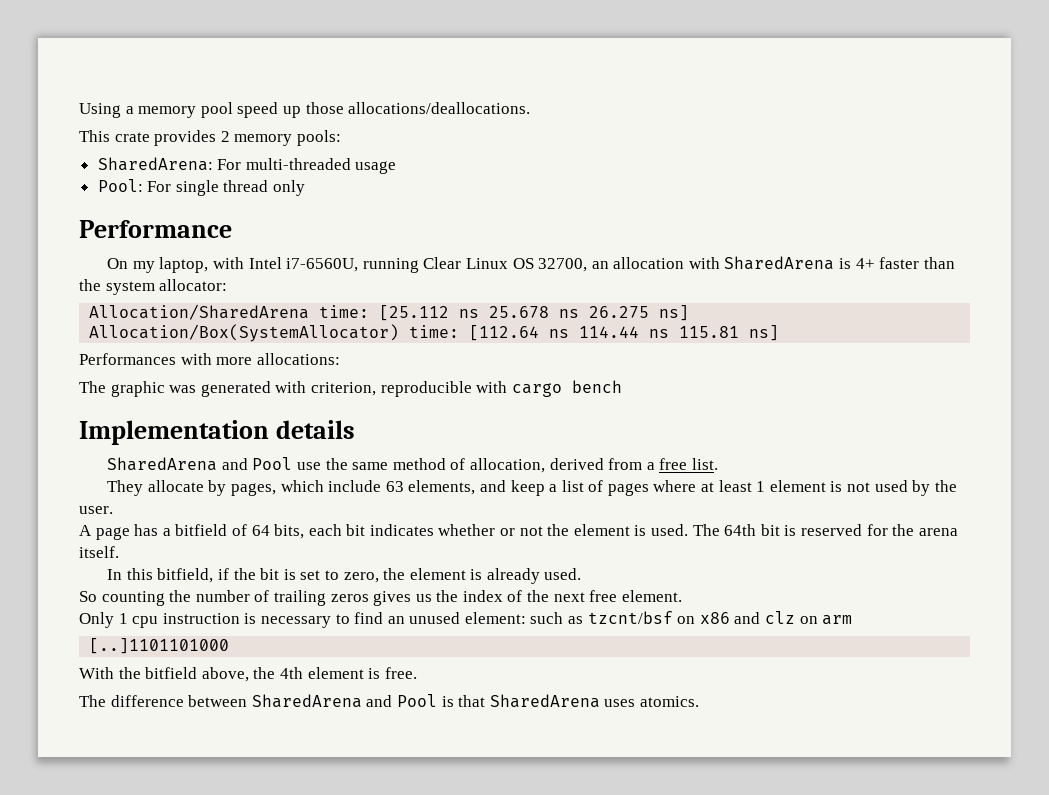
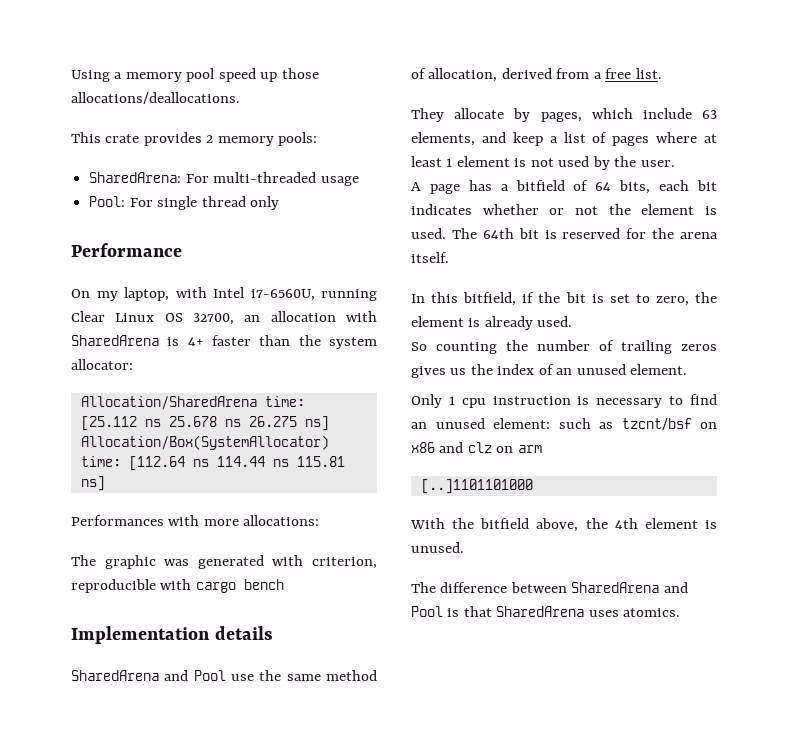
[527,590,618,602] the next free -> [556,364,626,375] an unused
[384,667,417,679] free. -> [411,542,464,553] unused.

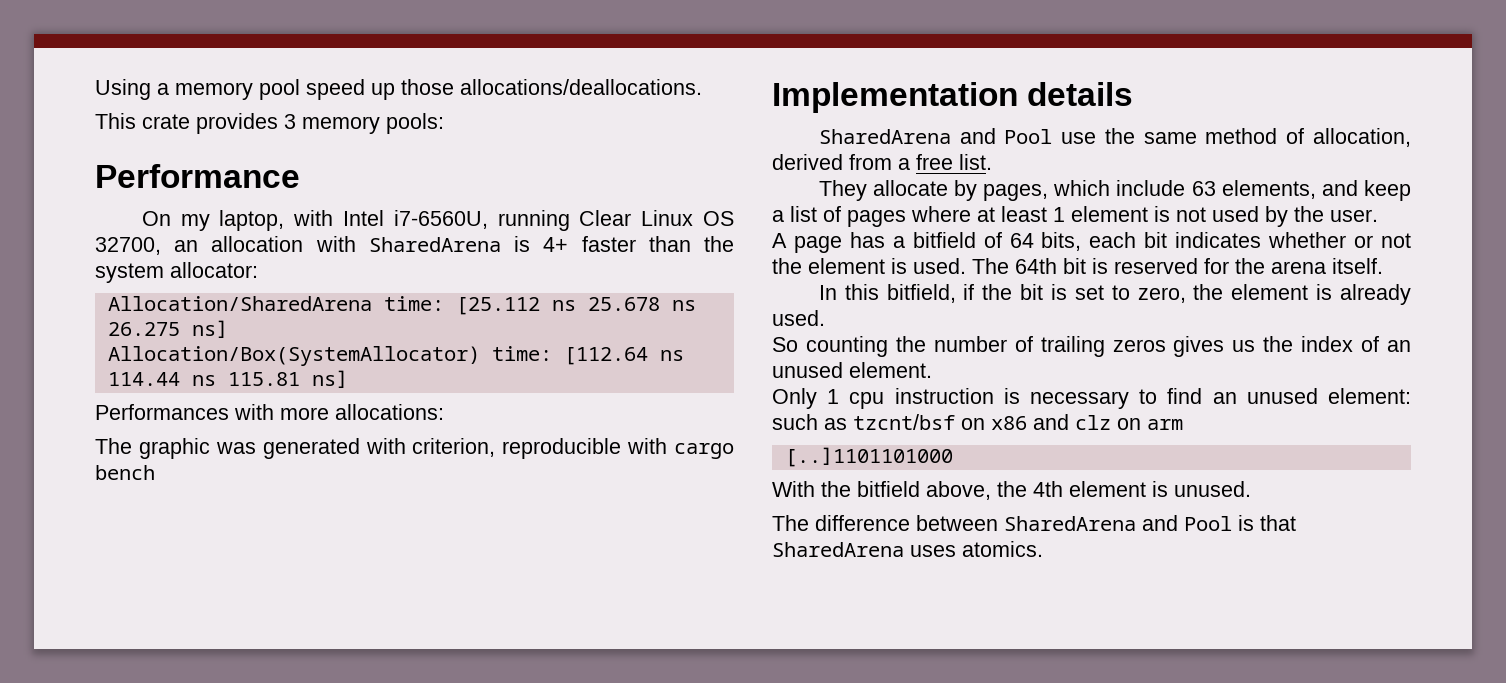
[206,135,214,143] 2 -> [284,114,296,129] 3
[89,172,359,186] [89,196,279,210] // SharedArena: For multi-threaded usage // Pool: For single thread only -> (444, 123) none

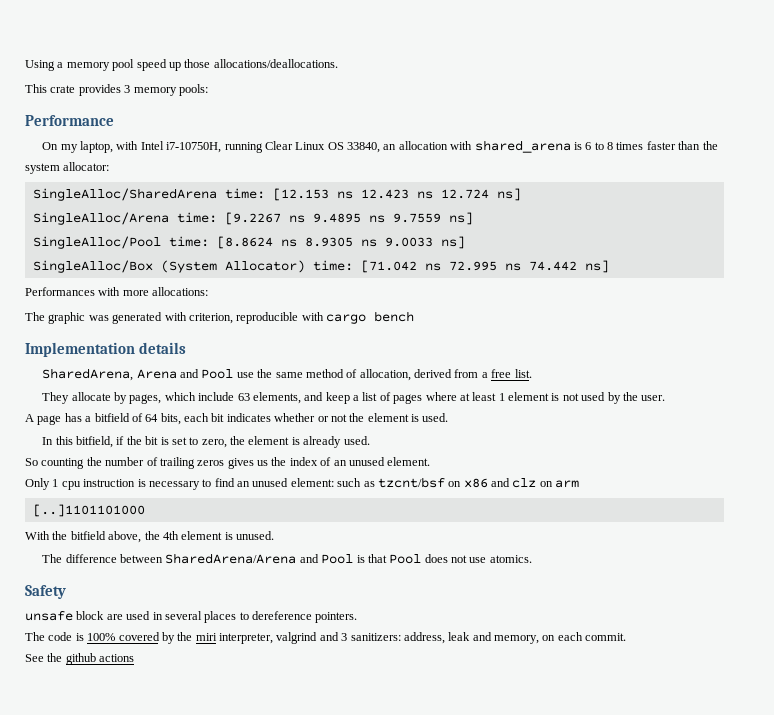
[393,210,488,229] i7-6560U, -> [166,142,222,153] i7-10750H,
[95,237,161,255] 32700, -> [347,142,381,153] 33840,
[368,236,569,252] SharedArena is 4+ -> [474,140,644,153] shared_arena is 6 to 8 times
[107,296,696,315] [107,320,228,338] [107,346,684,366] [107,372,300,386] Allocation/SharedArena time: [25.112 ns 25.678 ns 26.275 ns] // Allocation/Box(SystemAllocator) time: [112.64 ns 114.44 ns 115.81 -> [32,188,521,201] [32,212,473,225] [32,236,465,249] [32,260,577,273] SingleAlloc/SharedArena time: [12.153 ns 12.423 ns 12.724 ns] // SingleAlloc/Arena time: [9.2267 ns 9.4895 ns 9.7559 ns] // SingleAlloc/Pool time: [8.8624 ns 8.9305 ns 9.0033 ns] // SingleAlloc/Box (System Allocator) time: [71.042 ns 72.995 ns 74.442
[818,129,951,144] SharedArena -> [42,368,177,381] SharedArena, Arena
[972,258,1383,274] The 64th bit is reserved for the arena itself. -> (449, 417) none
[1004,516,1136,531] SharedArena -> [165,553,297,564] SharedArena/Arena
[772,541,1043,557] SharedArena uses atomics. -> [389,554,532,564] [25,585,66,599] [25,611,358,623] [25,632,627,644] [25,653,135,665] Pool does not use atomics. // Safety // unsafe block are used in several places to dereference pointers. // The code is 100% covered by the miri interpreter, valgrind and 3 sanitizers: address, leak and memory, on each commit. // See the github actions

════════════════

• PROBLEM TO SOLVE: Type out all of the records exactly, leaving out any picture.

• SOLUTION TO THIS EXERCISE:
[527,590,618,602] the next free -> [556,364,626,375] an unused
[384,667,417,679] free. -> [411,542,464,553] unused.

[206,135,214,143] 2 -> [284,114,296,129] 3
[89,172,359,186] [89,196,279,210] // SharedArena: For multi-threaded usage // Pool: For single thread only -> (444, 123) none

[393,210,488,229] i7-6560U, -> [166,142,222,153] i7-10750H,
[95,237,161,255] 32700, -> [347,142,381,153] 33840,
[368,236,569,252] SharedArena is 4+ -> [474,140,644,153] shared_arena is 6 to 8 times
[107,296,696,315] [107,320,228,338] [107,346,684,366] [107,372,300,386] Allocation/SharedArena time: [25.112 ns 25.678 ns 26.275 ns] // Allocation/Box(SystemAllocator) time: [112.64 ns 114.44 ns 115.81 -> [32,188,521,201] [32,212,473,225] [32,236,465,249] [32,260,577,273] SingleAlloc/SharedArena time: [12.153 ns 12.423 ns 12.724 ns] // SingleAlloc/Arena time: [9.2267 ns 9.4895 ns 9.7559 ns] // SingleAlloc/Pool time: [8.8624 ns 8.9305 ns 9.0033 ns] // SingleAlloc/Box (System Allocator) time: [71.042 ns 72.995 ns 74.442
[818,129,951,144] SharedArena -> [42,368,177,381] SharedArena, Arena
[972,258,1383,274] The 64th bit is reserved for the arena itself. -> (449, 417) none
[1004,516,1136,531] SharedArena -> [165,553,297,564] SharedArena/Arena
[772,541,1043,557] SharedArena uses atomics. -> [389,554,532,564] [25,585,66,599] [25,611,358,623] [25,632,627,644] [25,653,135,665] Pool does not use atomics. // Safety // unsafe block are used in several places to dereference pointers. // The code is 100% covered by the miri interpreter, valgrind and 3 sanitizers: address, leak and memory, on each commit. // See the github actions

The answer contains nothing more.